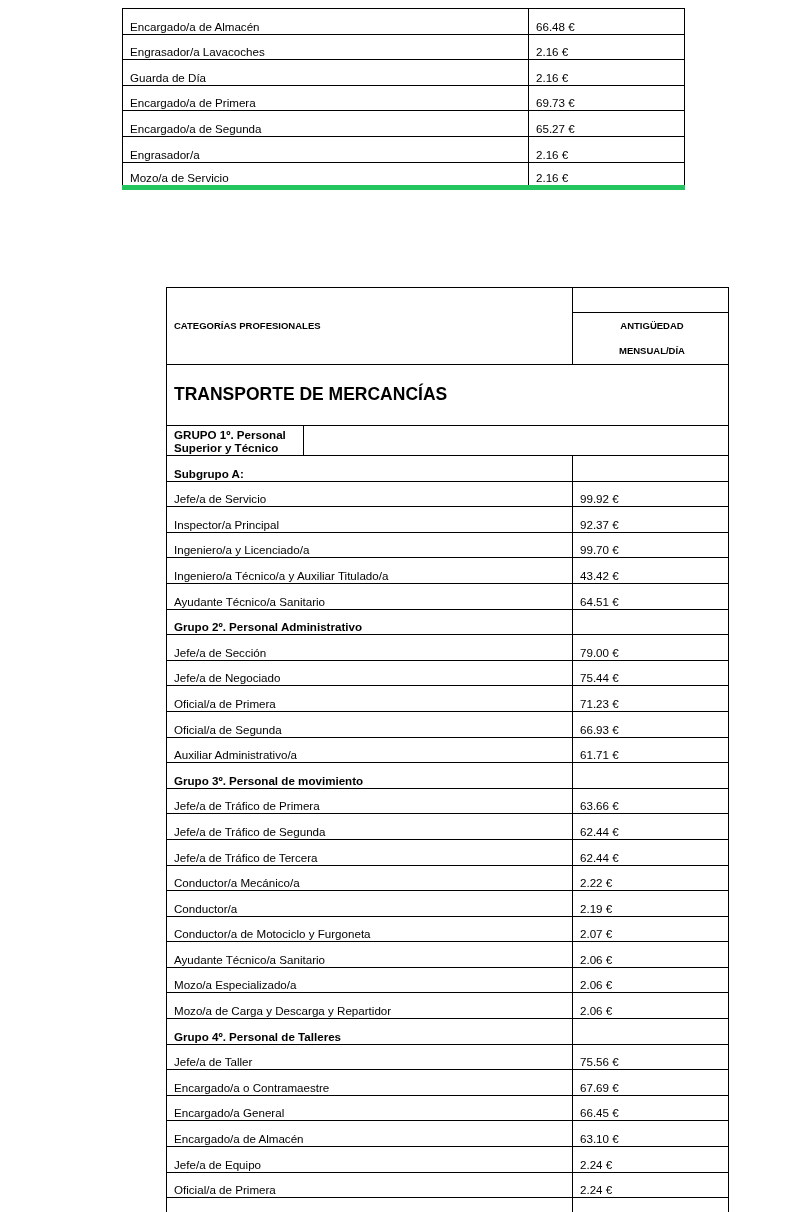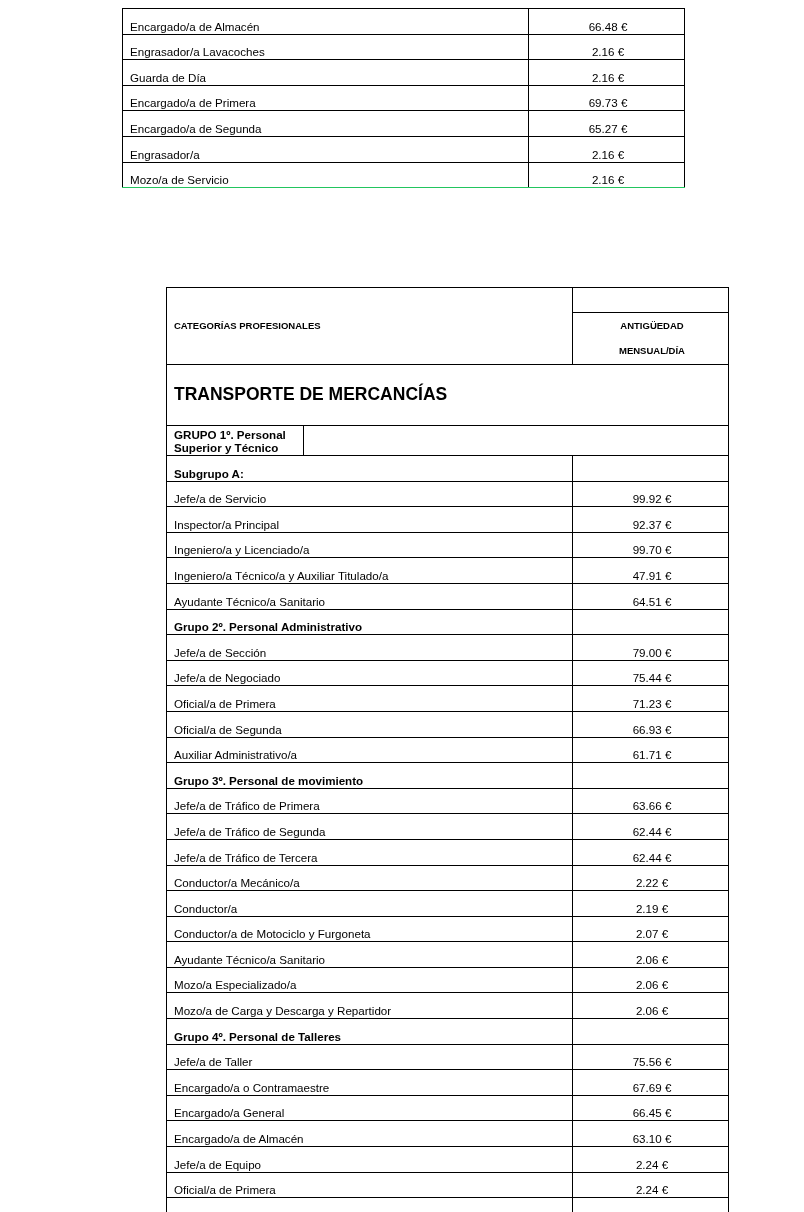--- a/index.html
+++ b/index.html
@@ -2,26 +2,26 @@
 <html><head>
 <meta charset="utf-8">
 <style>
   html, body { margin: 0; padding: 0; background: #ffffff; }
   body { width: 804px; height: 1212px; position: relative; overflow: hidden;
          font-family: "Liberation Sans", sans-serif; color: #000; }
   .tbl { position: absolute; left: 122px; width: 562px; border-collapse: collapse; table-layout: fixed; }
   .tbl td { border: 1px solid #000; padding: 0 4px 0 7px; font-size: 11.6px; vertical-align: bottom; box-sizing: border-box; }
   .tbl col.c1 { width: 406px; }
   .tbl col.c2 { width: 156px; }
-  .tbl td.val { text-align: center; }
+  .tbl td.val { text-align: left; }
   .tbl td.bold { font-weight: bold; }
   .row { height: 25.6px; }
   .tbl td { padding-bottom: 1px; }
   #t1 { top: 8px; border-top: 1px solid #000; }
-  #t1 tr:last-child td { border-bottom: 1px solid #22c55e; }
+  #t1 tr:last-child td { border-bottom: 5px solid #22c55e; }
   #t2 { top: 287px; margin-left: 44px; }
   .hdr-blank { height: 25px; }
   .hdr-main td { height: 50px; font-size: 9.5px; font-weight: bold; }
   .hdr-main td.ant { text-align: center; vertical-align: top; line-height: 25px; }
   .title-row td { height: 61px; font-size: 17.5px; font-weight: bold; vertical-align: middle; padding-left: 7px; }
   .grupo1-row td { height: 29px; padding: 0; vertical-align: top; }
   .grupo1-inner { display: flex; height: 29px; }
   .grupo1-label { width: 137px; border-right: 1px solid #000; font-weight: bold; font-size: 11.6px; line-height: 13px; padding: 2px 0 0 7px; box-sizing: border-box; }
 </style>
 </head>
@@ -104,21 +104,21 @@
       <tr class="row">
         <td>Inspector/a Principal</td>
         <td class="val">92.37 €</td>
       </tr>
       <tr class="row">
         <td>Ingeniero/a y Licenciado/a</td>
         <td class="val">99.70 €</td>
       </tr>
       <tr class="row">
         <td>Ingeniero/a Técnico/a y Auxiliar Titulado/a</td>
-        <td class="val">47.91 €</td>
+        <td class="val">43.42 €</td>
       </tr>
       <tr class="row">
         <td>Ayudante Técnico/a Sanitario</td>
         <td class="val">64.51 €</td>
       </tr>
       <tr class="row">
         <td class="bold">Grupo 2º.  Personal Administrativo</td>
         <td class="val"></td>
       </tr>
       <tr class="row">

--------------------

What is being asked
In the material above, the line with "<td>Ayudante Técnico/a Sanitario</td>" marks the start. Print it and every line after it through the last, exactly.

Reply
         <td>Ayudante Técnico/a Sanitario</td>
         <td class="val">64.51 €</td>
       </tr>
       <tr class="row">
         <td class="bold">Grupo 2º.  Personal Administrativo</td>
         <td class="val"></td>
       </tr>
       <tr class="row">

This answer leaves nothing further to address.